#### SUPPLIED MATERIAL
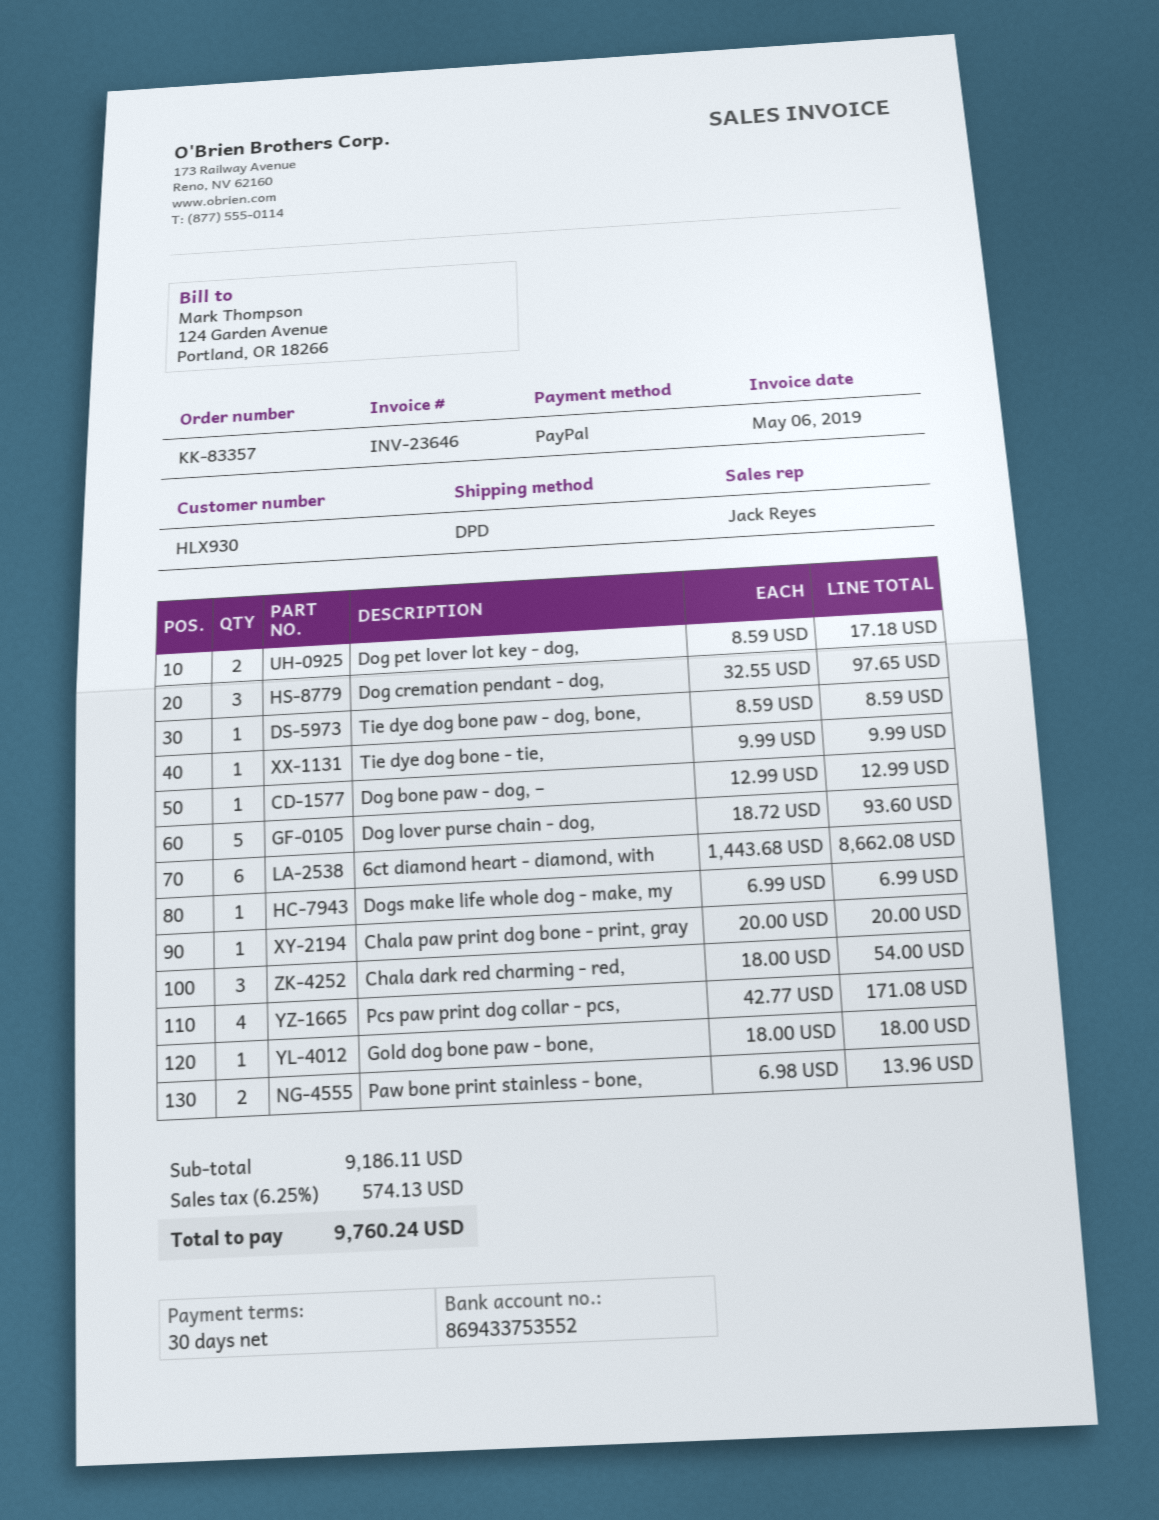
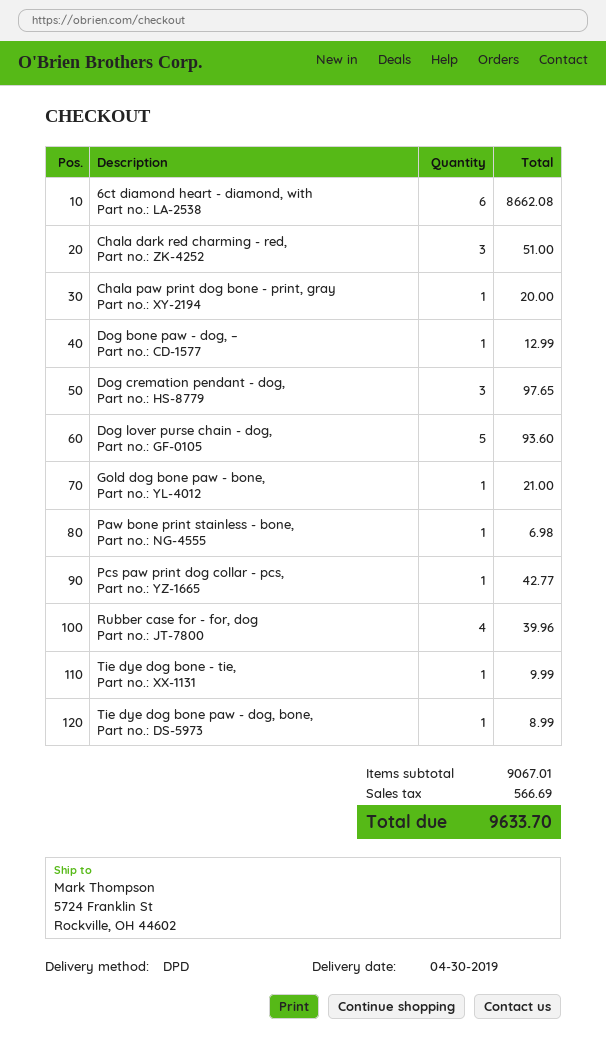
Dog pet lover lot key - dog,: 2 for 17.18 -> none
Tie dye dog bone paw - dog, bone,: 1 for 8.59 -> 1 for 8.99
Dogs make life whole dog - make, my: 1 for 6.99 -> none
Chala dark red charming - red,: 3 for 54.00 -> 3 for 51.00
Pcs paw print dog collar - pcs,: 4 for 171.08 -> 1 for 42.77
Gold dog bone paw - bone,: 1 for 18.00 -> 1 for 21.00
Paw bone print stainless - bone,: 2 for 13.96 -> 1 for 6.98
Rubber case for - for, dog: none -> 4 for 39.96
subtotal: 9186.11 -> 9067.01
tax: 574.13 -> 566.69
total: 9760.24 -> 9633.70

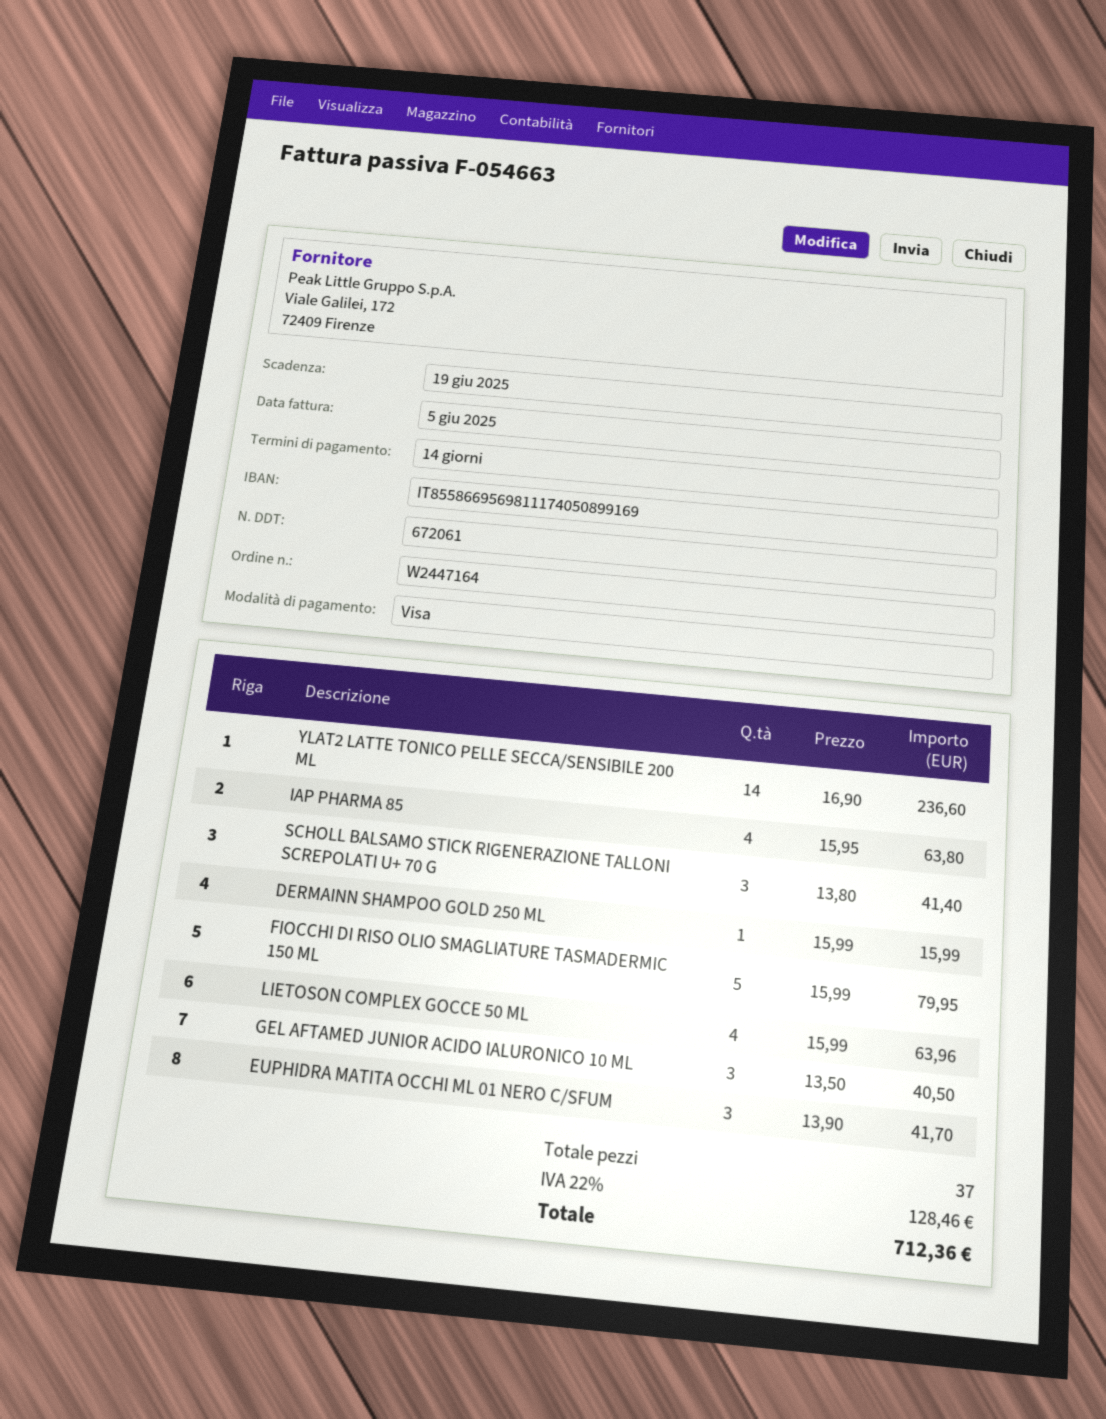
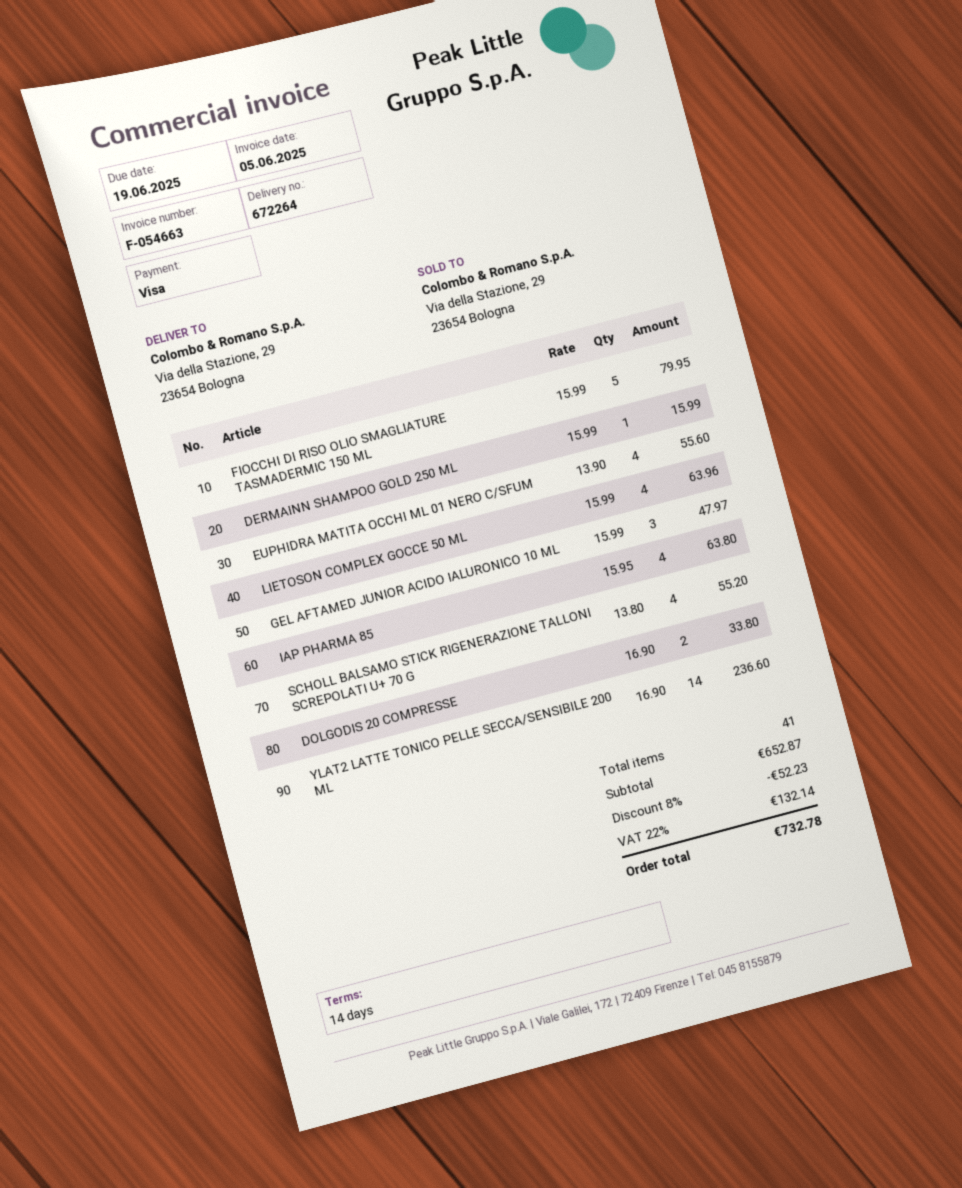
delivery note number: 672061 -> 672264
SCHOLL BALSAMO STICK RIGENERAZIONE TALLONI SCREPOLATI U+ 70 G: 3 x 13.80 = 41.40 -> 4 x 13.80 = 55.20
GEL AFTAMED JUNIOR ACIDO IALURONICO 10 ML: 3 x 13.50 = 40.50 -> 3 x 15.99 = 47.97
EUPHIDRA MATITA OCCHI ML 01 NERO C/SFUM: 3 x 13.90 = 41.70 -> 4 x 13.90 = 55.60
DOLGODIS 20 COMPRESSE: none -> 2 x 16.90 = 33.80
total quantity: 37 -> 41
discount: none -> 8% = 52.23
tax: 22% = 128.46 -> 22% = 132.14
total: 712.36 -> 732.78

#### WHAT THE EXERCISE ASKS
Excluding the pictures, output every entry above without alteration.

#### SOLUTION FOR THIS EXERCISE
Dog pet lover lot key - dog,: 2 for 17.18 -> none
Tie dye dog bone paw - dog, bone,: 1 for 8.59 -> 1 for 8.99
Dogs make life whole dog - make, my: 1 for 6.99 -> none
Chala dark red charming - red,: 3 for 54.00 -> 3 for 51.00
Pcs paw print dog collar - pcs,: 4 for 171.08 -> 1 for 42.77
Gold dog bone paw - bone,: 1 for 18.00 -> 1 for 21.00
Paw bone print stainless - bone,: 2 for 13.96 -> 1 for 6.98
Rubber case for - for, dog: none -> 4 for 39.96
subtotal: 9186.11 -> 9067.01
tax: 574.13 -> 566.69
total: 9760.24 -> 9633.70

delivery note number: 672061 -> 672264
SCHOLL BALSAMO STICK RIGENERAZIONE TALLONI SCREPOLATI U+ 70 G: 3 x 13.80 = 41.40 -> 4 x 13.80 = 55.20
GEL AFTAMED JUNIOR ACIDO IALURONICO 10 ML: 3 x 13.50 = 40.50 -> 3 x 15.99 = 47.97
EUPHIDRA MATITA OCCHI ML 01 NERO C/SFUM: 3 x 13.90 = 41.70 -> 4 x 13.90 = 55.60
DOLGODIS 20 COMPRESSE: none -> 2 x 16.90 = 33.80
total quantity: 37 -> 41
discount: none -> 8% = 52.23
tax: 22% = 128.46 -> 22% = 132.14
total: 712.36 -> 732.78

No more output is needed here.